-- Opening Marker --

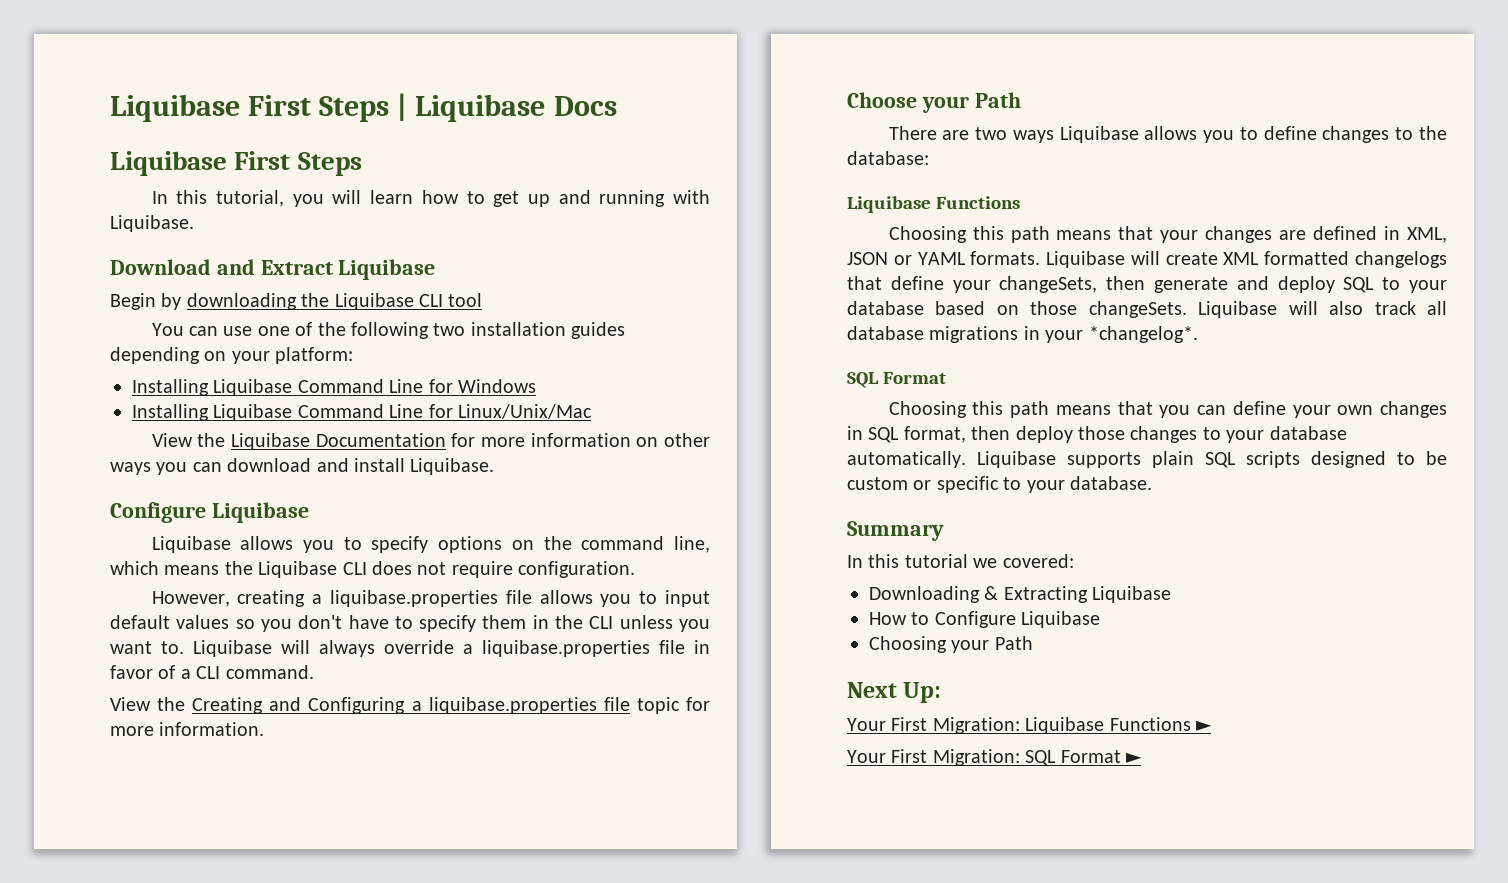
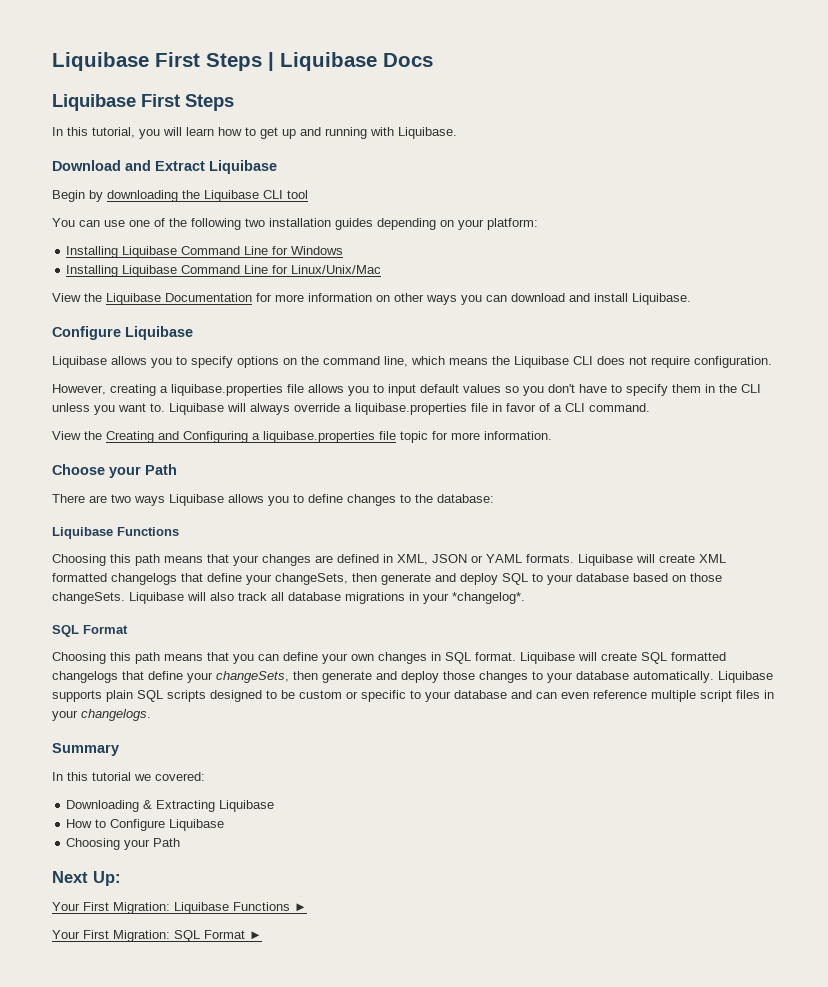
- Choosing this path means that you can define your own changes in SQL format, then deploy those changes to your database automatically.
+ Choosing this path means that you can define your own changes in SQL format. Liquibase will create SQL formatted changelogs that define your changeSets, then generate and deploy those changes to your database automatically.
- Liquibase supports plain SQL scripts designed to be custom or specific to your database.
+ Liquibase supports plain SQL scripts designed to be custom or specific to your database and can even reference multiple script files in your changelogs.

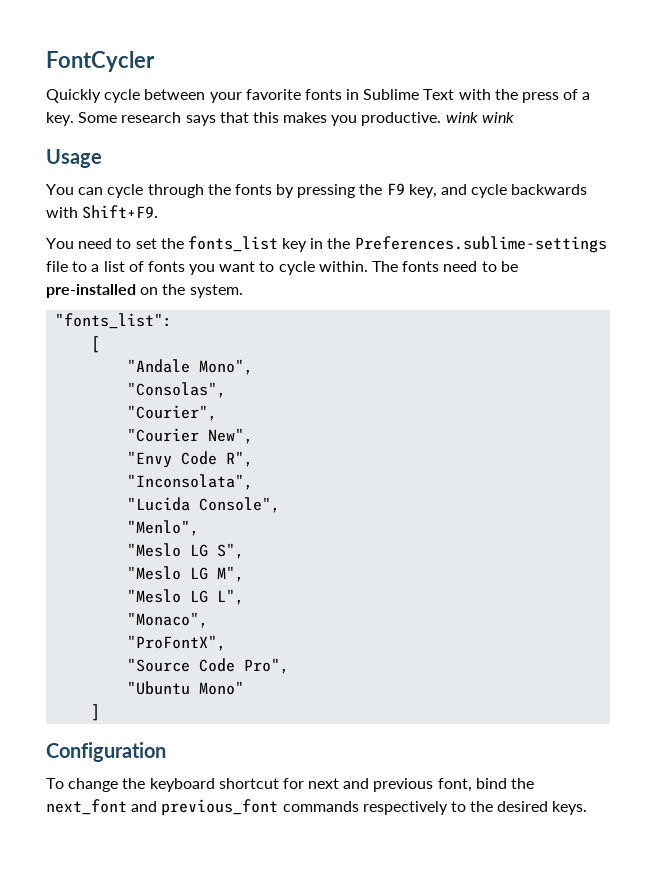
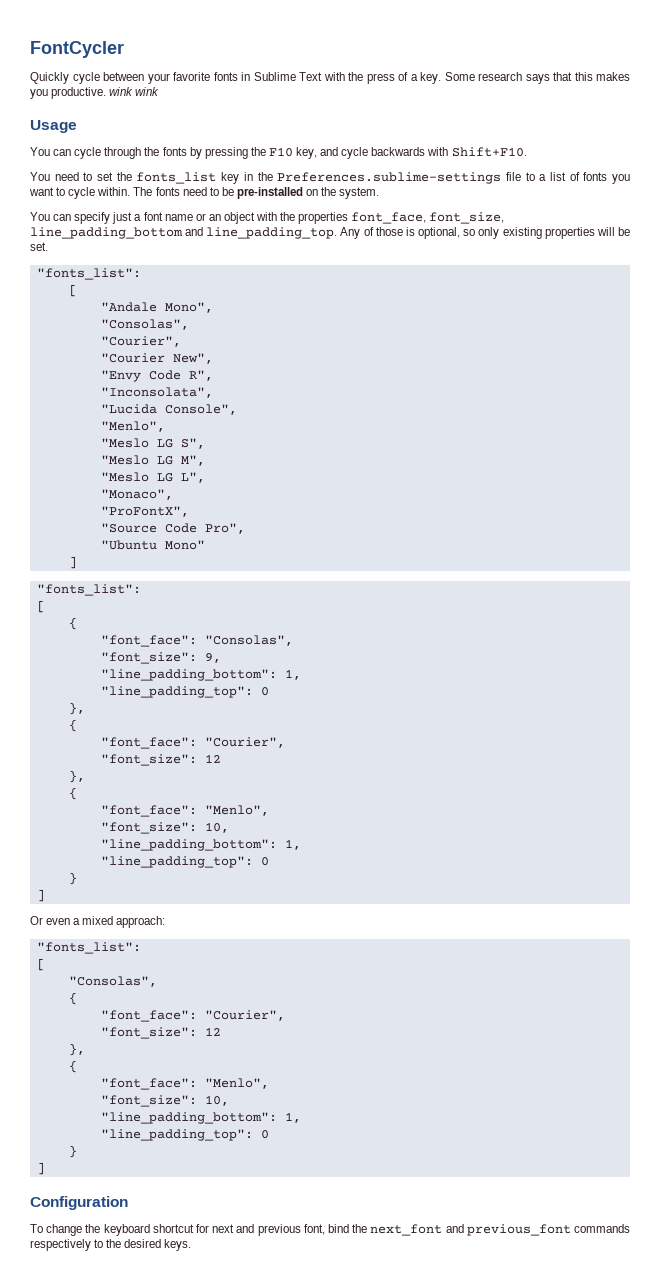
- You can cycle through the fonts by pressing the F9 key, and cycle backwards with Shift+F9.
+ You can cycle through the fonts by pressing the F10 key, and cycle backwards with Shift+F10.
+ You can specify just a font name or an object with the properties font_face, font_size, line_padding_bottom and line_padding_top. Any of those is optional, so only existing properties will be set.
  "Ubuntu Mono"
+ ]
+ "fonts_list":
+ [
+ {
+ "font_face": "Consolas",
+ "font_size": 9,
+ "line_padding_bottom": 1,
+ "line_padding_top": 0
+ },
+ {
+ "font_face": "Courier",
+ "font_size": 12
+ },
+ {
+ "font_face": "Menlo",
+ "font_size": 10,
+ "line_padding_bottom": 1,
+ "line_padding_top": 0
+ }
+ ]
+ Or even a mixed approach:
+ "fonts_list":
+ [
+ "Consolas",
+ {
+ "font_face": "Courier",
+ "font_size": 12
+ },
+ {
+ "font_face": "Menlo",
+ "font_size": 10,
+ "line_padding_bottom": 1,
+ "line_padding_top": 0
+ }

-- Closing Marker --

ACTION ITEM
Word for word, return the material above; the pictures stay out.

OUTPUT FOR THIS TASK
- Choosing this path means that you can define your own changes in SQL format, then deploy those changes to your database automatically.
+ Choosing this path means that you can define your own changes in SQL format. Liquibase will create SQL formatted changelogs that define your changeSets, then generate and deploy those changes to your database automatically.
- Liquibase supports plain SQL scripts designed to be custom or specific to your database.
+ Liquibase supports plain SQL scripts designed to be custom or specific to your database and can even reference multiple script files in your changelogs.

- You can cycle through the fonts by pressing the F9 key, and cycle backwards with Shift+F9.
+ You can cycle through the fonts by pressing the F10 key, and cycle backwards with Shift+F10.
+ You can specify just a font name or an object with the properties font_face, font_size, line_padding_bottom and line_padding_top. Any of those is optional, so only existing properties will be set.
  "Ubuntu Mono"
+ ]
+ "fonts_list":
+ [
+ {
+ "font_face": "Consolas",
+ "font_size": 9,
+ "line_padding_bottom": 1,
+ "line_padding_top": 0
+ },
+ {
+ "font_face": "Courier",
+ "font_size": 12
+ },
+ {
+ "font_face": "Menlo",
+ "font_size": 10,
+ "line_padding_bottom": 1,
+ "line_padding_top": 0
+ }
+ ]
+ Or even a mixed approach:
+ "fonts_list":
+ [
+ "Consolas",
+ {
+ "font_face": "Courier",
+ "font_size": 12
+ },
+ {
+ "font_face": "Menlo",
+ "font_size": 10,
+ "line_padding_bottom": 1,
+ "line_padding_top": 0
+ }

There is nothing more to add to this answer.